ITEM 2. ACQUISITION OR DISPOSITION OF ASSETS
Effective December 1, 1999, iExalt, Inc., a Nevada corporation
("Company"), acquired, in an arms-length transaction, all of the issued and
outstanding stock of Premiere Speakers Bureau, Inc. d/b/a ChristianSpeakers.com
("Christian Speakers"), a Tennessee corporation in the business of scheduling
well-known speakers to speak to groups on Christian issues. The consideration
issued to Duane Ward, the sole stockholder of Christian Speakers, was: (i)

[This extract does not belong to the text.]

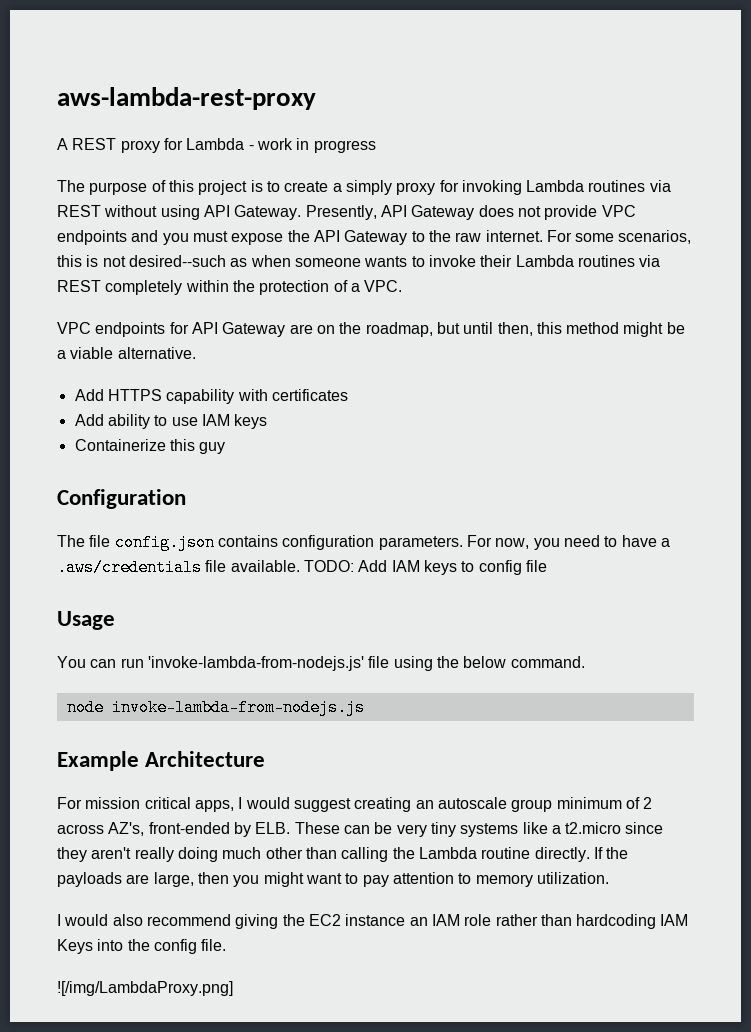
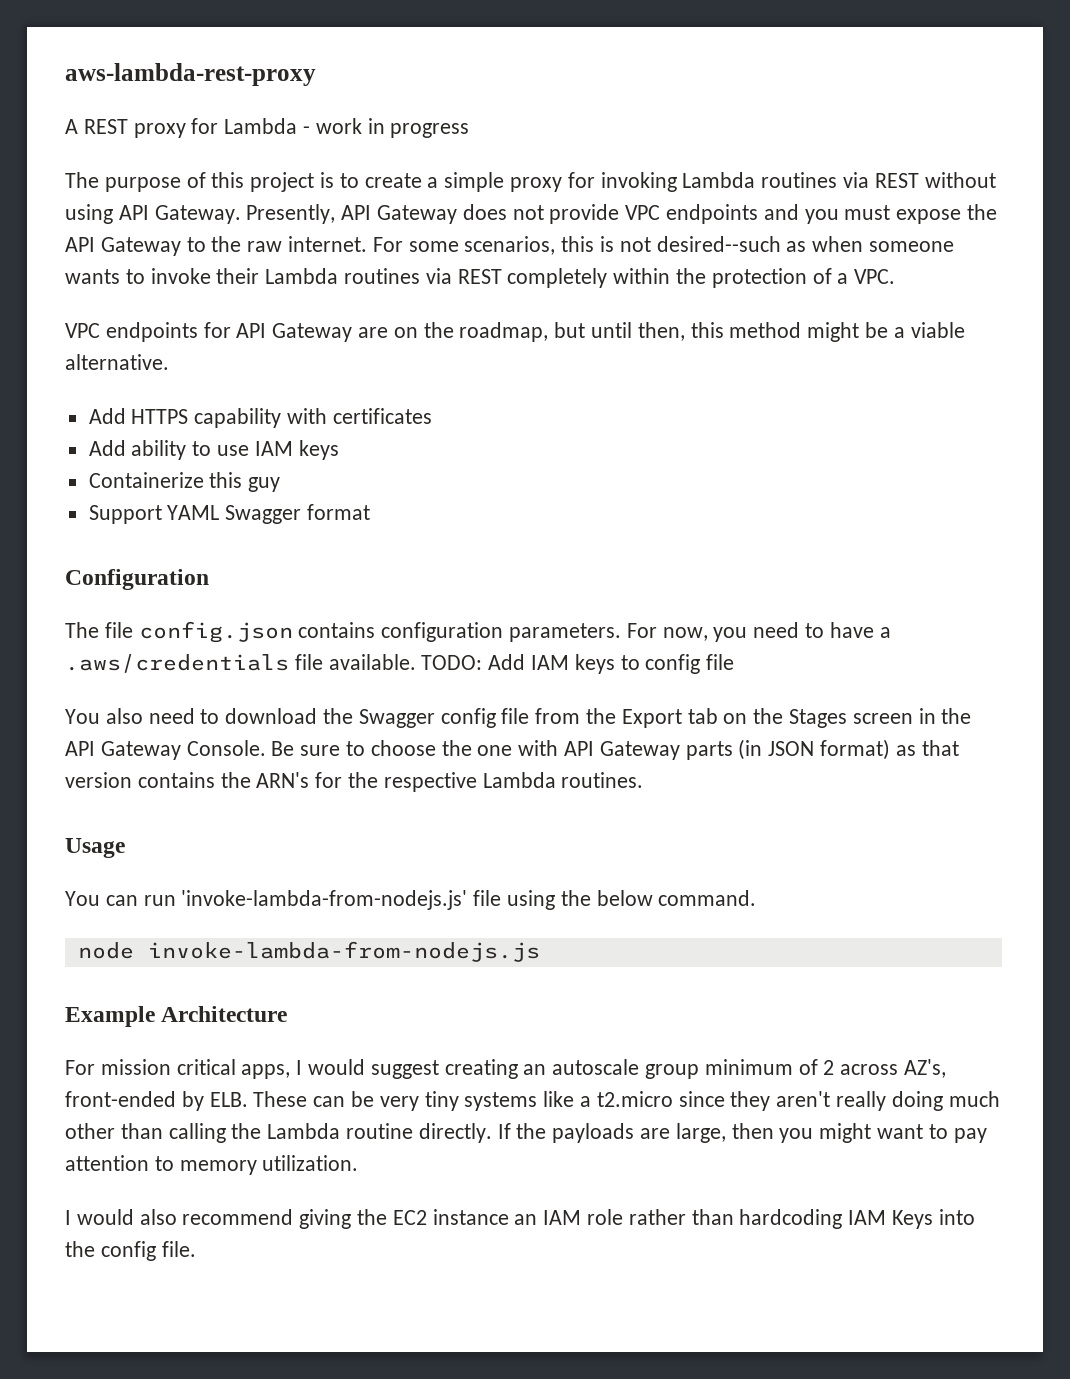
[345,180,392,195] simply -> [444,172,505,192] simple
(226, 448) none -> [88,504,371,524] // Support YAML Swagger format
(547, 566) none -> [65,708,972,728] [65,739,959,760] [65,772,644,792] // You also need to download the Swagger config file from the Export tab on the Stages screen in the API Gateway Console. Be sure to choose the one with API Gateway parts (in JSON format) as that version contains the ARN's for the respective Lambda routines.
[57,981,233,996] // ![/img/LambdaProxy.png] -> (196, 1249) none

500,000 shares of Company common stock, (ii) an aggregate $40,000, of which
$10,000 was payable at closing, and $5,000 is payable monthly for a period of
six months beginning January 2000, and (iii) a stock option to purchase an
aggregate 250,000 shares of Company common stock at an exercise price of $1.80
per share. The stock option vests in the amount of 50,000 shares per year on the
anniversary date of the agreement, and is subject to Mr. Ward remaining in the
employ of the Company. The term of the stock option is three years from the date
of vesting. Mr. Ward has entered into a five-year employment agreement with the
Company. The Company has granted Mr. Ward certain registration rights for no
less than 50,000 shares of Company common stock issued in connection with the
acquisition. The transaction was accounted for as a purchase. The acquisition of
Christian Speakers was deemed "significant," accordingly, separate historical
and pro forma financial statements will be filed no later than seventy-five days
after the consummation of the acquisition.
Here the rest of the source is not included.